A Common Complaint

While I've come up with answers to most of life's big questions, that's not to say that I've run out of other interesting ones. Some of these still don't have any satisfactory answers, while others are fun to wonder about for days on end.

The answers, pretty much, are never as interesting as the act of questioning, which is another of those entertainments that's falling out of favor. As much as ever, I guess, people think that just because they can ask something that there's an answer, and, worse, that every question has a simple answer.

I, along with just about everybody else, have long since found answers for all the simple things. The trouble is we've all gotten spoiled by those and have come to believe every question has a simple answer. While some things may result from a single, identifiable cause, I think we expect too much when we think everything should be so easily solved. It makes sense that a brick breaks because we hit it with a very heavy hammer, but why we fall in or out of love isn't quite so simple.
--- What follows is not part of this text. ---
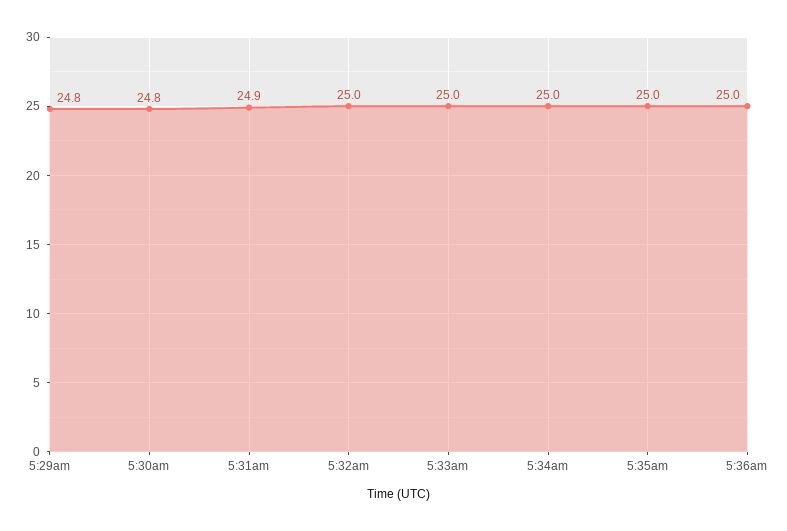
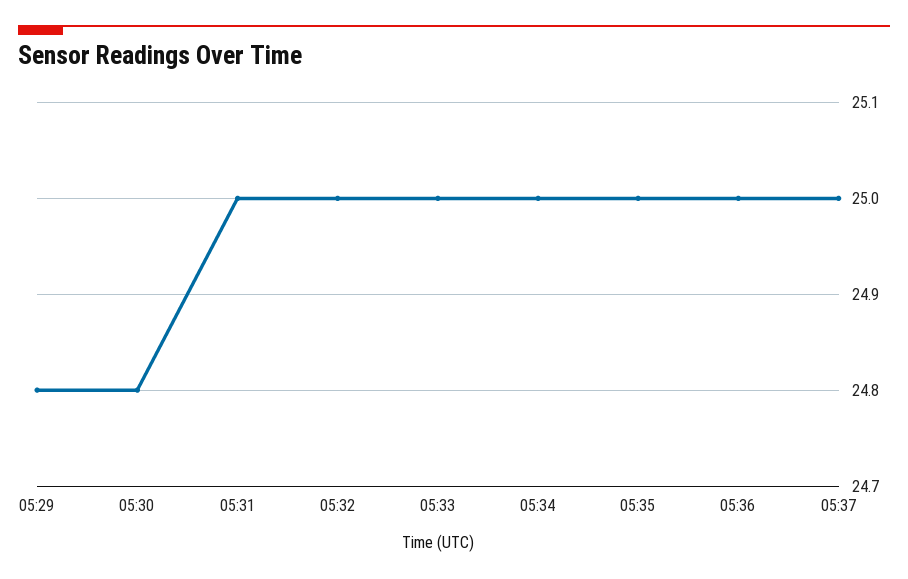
5:31am: 24.9 -> 25
05:37: none -> 25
And, yet, we often look for a single, simple answer for all of our questions or problems. Worse, again, is that if we're faced with a problem, we'll stop asking once we find an answer that isn't impossible. If we ask why some jerk drives like a maniac, we'll stop asking once we come up with an answer we find satisfactory, the same way we stop looking for the match to an orphan sock once we find its mate. When we look for something physical, like that sock or missing car keys, we stop when we find it (usually in the last place we look), and we carry that practice into intellectual questions even though the two activities aren't really analogous.

When we find an answer to why someone acts like a jerk, we haven't exhausted the possibilities or even come close to doing so. Things like that may have one cause, but there's no reason to believe that any more than that there's a single reason why the Jews and Arabs can't stop fighting long enough to raise a single season's crops.

Some things, some activities, and nearly every human one, can't be reduced to single cause, and yet we constantly seek the answer and hope to be the first to mention it on one of the Sunday morning talk shows. I have no idea what incites some people or what causes them to act the way they do, but one thing I'm certain is that they rarely even consider why the act the way they do, either.

It's better to speak, act, and write in a way that makes you look awesome than it ever is to wonder why you want to impress everyone anyway.